Research Universities Day at the Capitol
Georgia State University joined with The University of Georgia, Georgia Institute of Technology and Augusta University to celebrate the third annual Research Universities Day at the Capitol.
Georgia State University President Mark Becker, University of Georgia President Jere Morehead, Georgia Institute of Technology President Bud Peterson and Augusta University President Brooks Keel and students from each institution were on hand to greet legislators and be recognized in the House and Senate galleries
Patients First Act
SB106, sponsored by Sen. Blake Tillery (R-Vidalia), would allow the Governor to apply to the federal government for a Section 1332 waiver from the Patient Protection and Affordable Care Act. It would also allow the Department of Community Health to apply for a Section 1115 Medicaid waiver that may include an increase in the income threshold up to a maximum of 100 percent of the federal poverty level. Assigned to the Senate Health and Human Services Committee.

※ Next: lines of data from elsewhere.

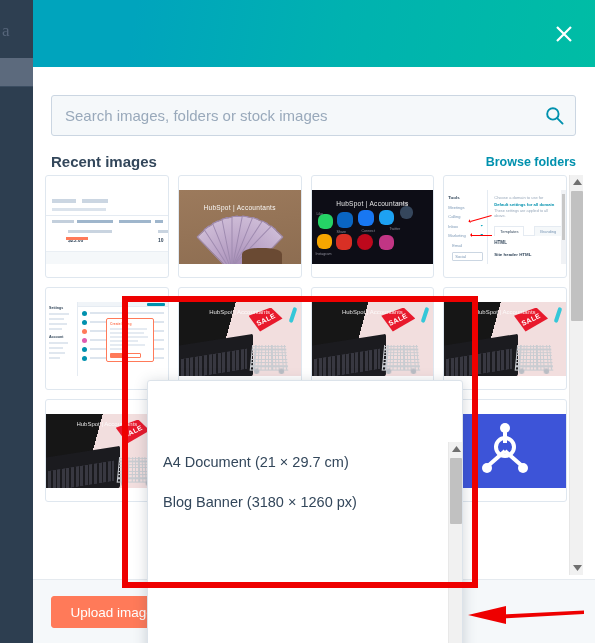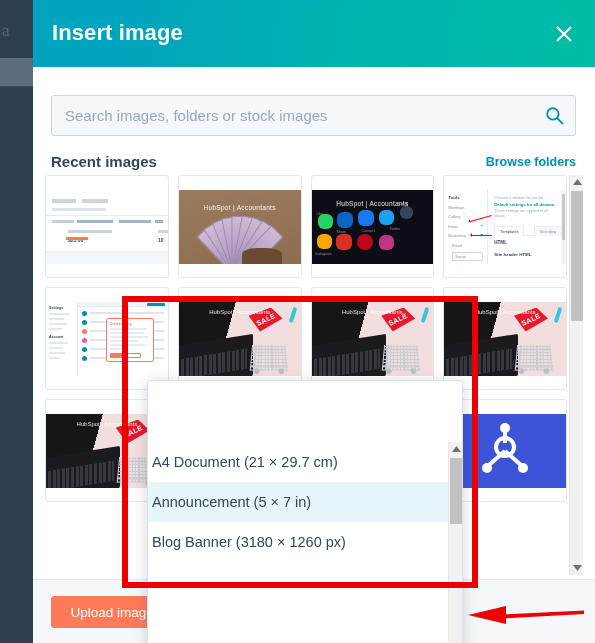"Insert image" div { html: <div>Insert image</div> -> none }
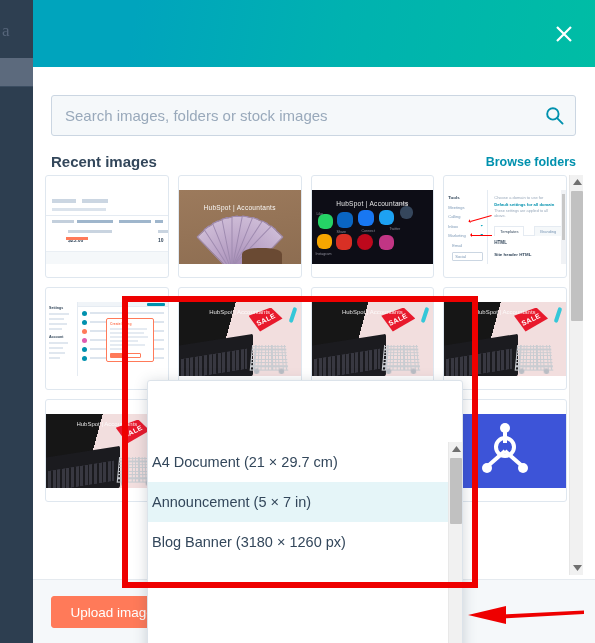"A4 Document (21 × 29.7" .canva-item { padding: 0 4px -> 0 15px }
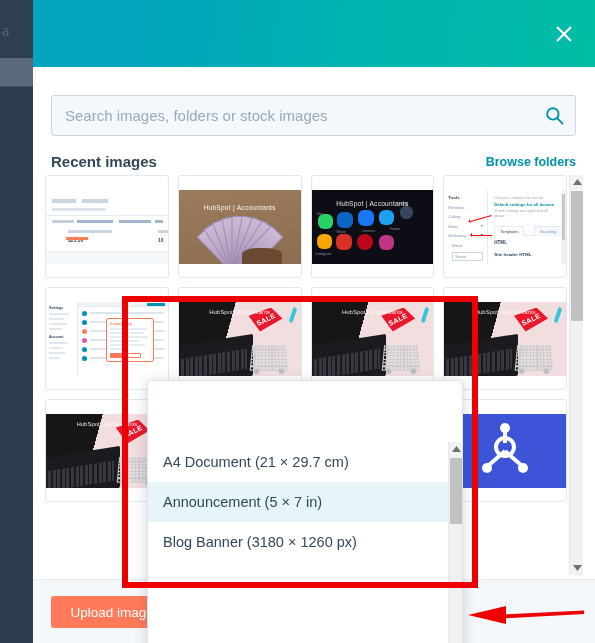"Announcement (5 × 7 in)" div.canva-item { html: <div> <span>Announcement (5 × 7 in)</span> </div> -> none }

Teachers Retirement System of Georgia
HB 109, sponsored by Rep. Tommy Benton (R-Jefferson), proposes changes to the Teacher Retirement System of Georgia. The changes would impact new teachers hired on or after July 1, 2019, not current TRS members or retirees. Among the changes, the bill limits earnable compensation for purposes of TRS to $200,000 per year, redefines “average final compensation” from an average of a member’s highest two years of compensation to the average of a members highest five years of compensation and sets a range of 6 to 10 percent for mandatory employee contributions; the current range is 5-6 percent. It would also institute a minimum retirement age of 60 and removes the ability to use unused sick leave for creditable service. The bill was heard before the House Retirement Committee, but no vote was taken.
Georgia Hemp Farming Act
HB 213, sponsored by Rep. John Corbett (R-Lake Park), the “Georgia Hemp Farming Act” would authorize colleges and universities in the University System of Georgia to conduct research on the cultivation and uses of hemp grown in Georgia. The bill also outlines the process to receive a hemp growers license. Assigned to the House Agriculture and Consumer Affairs Committee.
SB 48, would require that all pre-kindergarten students are screened for dyslexia and provide a framework to identify and address dyslexia in students between kindergarten and grade three. The bill passed the Senate Education and Youth Committee and is now eligible for consideration in the Senate Rules Committee.
Military Affairs & Veterans Legislation
HB 232, sponsored by Rep. Heath Clark (R-Warner Robins), would provide that dependent children of active duty military members be classified as in-state for tuition and fees purposes by the University System of Georgia and the Technical College System of Georgia. Assigned to the House Higher Education Committee.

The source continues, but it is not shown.